Does anyone else find the UI unresponsive and buggy?

I’ve consistently had a bad experience with the rancher UI. This has been happening through multiple versions of the server agent (running v1.2.0-pre3 now) and i’m now running the server agent on an r3.4xlarge ec2 server in AWS (16 core, 122 GB of memory) and my database is running on an m4.4xlarge (16 core, 64 GB of memory)

Currently there are about 20 nodes connected, not running very many containers ( < 100), but I get the same performance when I run 200 nodes and 1500 containers.

I’ve tried multiple browsers and have had multiple people confirm this. Occasionally this will happen and the CPU will be pegged on the rancher server but this still happens even on the larger r3.4xlarge server.

Does this happen to anyone else?

Does anyone have any tips on how to speed this up?

Yes, but I live with it. My set up is on-premise. I find the slows particularly when transitioning between screens.

Yes, i’ve got the same issue (Chrome or Firefox) since i’ve migrated from v1.1 to v1.2.0-pre3.
The issue seems to comes from javascript, not from network calls.
I’ve no clues yet to speed up screen display.

Charles.

The rancher UI seems to be coded with Ember.js.
On my browser, most of the time is spent in a AMD/require.js-like function, which load many modules.
This loading function spend many seconds to load a ‘typeify’ function.
Unfortunately, it seems there are no source maps available, to spot more precisely where is the trouble.

best regards,

Charles.

I also saw this issue in the 1.2.0-preX line. Made the UI completely useless, I had to constantly hard refresh the browser to do anything and then could only get it to functions for a few moments.

@vincent , does rancher-ui ships some source maps, to spot any performance problem in the browser?

Charles.

The comment to load them might be missing or something, but they’re there.

We already started looking at this a while ago and you’ll see improvement in the next -pre or two.
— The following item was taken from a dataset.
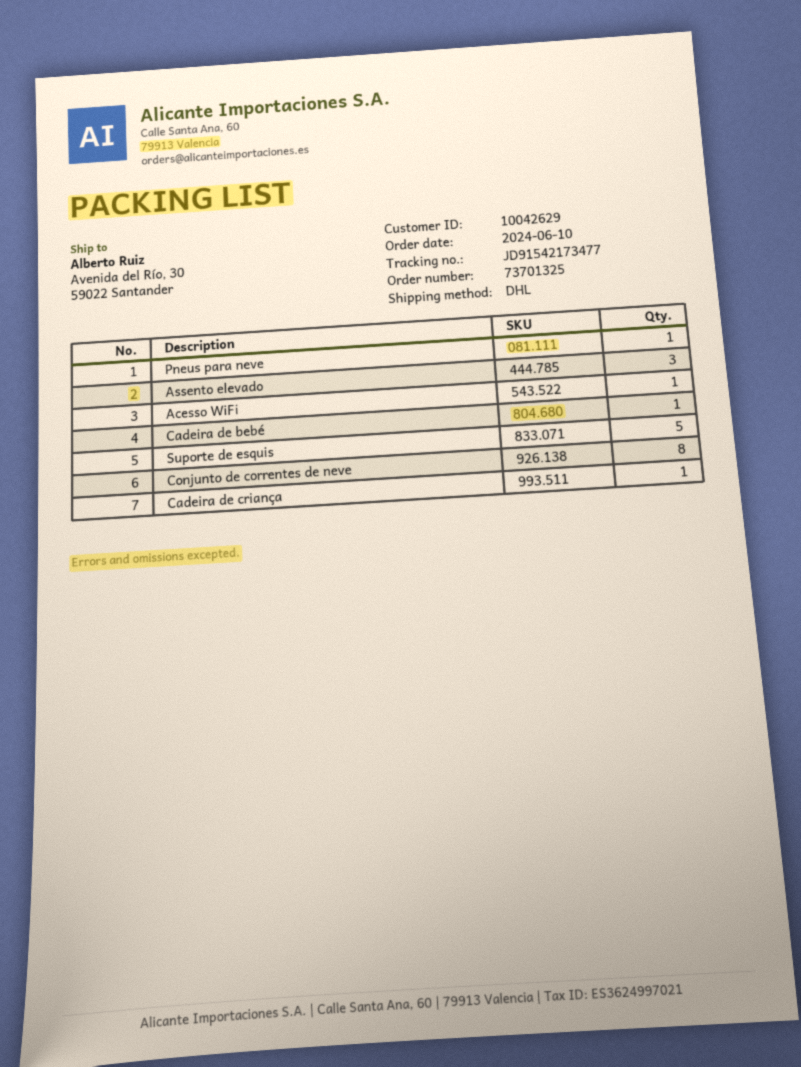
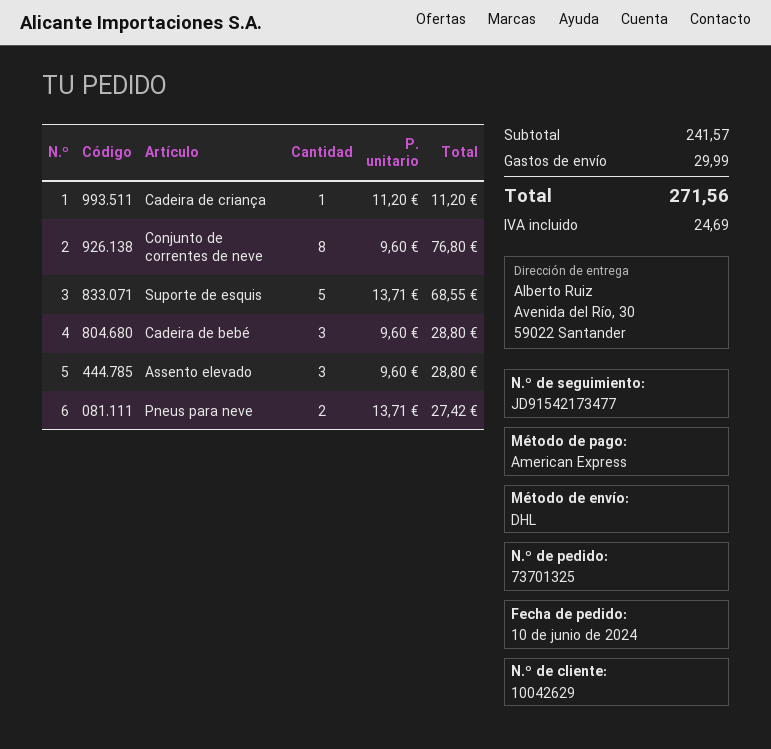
Pneus para neve: 1 -> 2
Acesso WiFi: 1 -> none
Cadeira de bebé: 1 -> 3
The two biggest things are typeify as you’ve already found (converting plain objects into Ember models) and filtered-sorted-array-proxy's updateContent (sorting & filtering removed/purged resources from most screens). A combination of UI and [backwards compatible] API changes will allow typeify to do less work (recursing over only the fields that have a type that could be another model) and eliminate most filtered arrays (by not returning things we don’t to show in the first place).

hi @vincent,
thanks for this explanation.
I hope this fix will be in the next pre, because i cannot use the ui (firefox and chrome displaya popup saying the script is too long, and my cpu is at 100%).
When the ui finally loads (after 80 sec), i cannot do some actions most of the time (it hangs).
And i’ve tried to revert to 1.1 without success…

best regards,

Charles.

x 1,000

I see many new features being added (which is cool) but the base usage has remained flawed for some time now. My ui locks up left and right on any deployment over a handful of containers. It appears to get slower the longer the deployment exists.

Love Rancher but stability and scale need to take the front seat or I fear users like myself may move on to kubernetes.

1 Like

Agreed. Rancher is becoming harder and harder to sell internally for me because of scalability and UI issues.
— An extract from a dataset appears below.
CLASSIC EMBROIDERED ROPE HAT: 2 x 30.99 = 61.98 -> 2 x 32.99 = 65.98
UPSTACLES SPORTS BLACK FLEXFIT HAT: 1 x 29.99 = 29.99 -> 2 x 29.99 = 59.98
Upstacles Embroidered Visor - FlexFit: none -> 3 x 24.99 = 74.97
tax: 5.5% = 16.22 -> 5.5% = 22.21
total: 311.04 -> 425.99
@vincent : Is there any github issue created for this blocking problem (ui unresponsive), or should i create a new issue for tracking it?

best regards,

Charles.

@jonathandietz are you running the DB in RDS?

We had similar issues and once I setup a containerized MySQL instance on the same machine as the agent things really started to hum.

I only have about 100 containers over a half dozen hosts so I’m not sure your scale but we definitely found RDS to be the culprit.

@channelape, the DB is in RDS. I would be hesitant on moving the DB back to the instance at this point. The CPU frequently gets pegged on our single node manager when scaling up and down nodes. I’ve got beefy servers for both the manager and the DB.

One thing that I found was there were stuck process. You can see these in https://[RANCHER_URL]/admin/processes. There are a few github issues that mention a similar issue. Manually removing them from the DB seemed to fix some of the slowness (the CLI and API are at least faster), but the UI is still horribly slow most of the time.

Hi, my DB is on baremetal, and i’ve got the same issue which comes from the UI layer (confirmed by @vincent).
This issue is painful ; i’ve tried to revert to a prior version without success …
All 1.2 pre-X has got the same bug, and revert to 1.1 does not work (ui redirect to a page with a kind of 500 page with a plane animation).
I hope the rancher team understand that this issue prevent users to use the cluster.
My recommendation would be to stick to 1.1 and not use from 1.2-pre-1 to 1.2-pre-3 releases…

best regards,

Charles.

For your information, i’ve created a github issue describing the problem (https://github.com/rancher/rancher/issues/6053).
hope it helps,

Charles.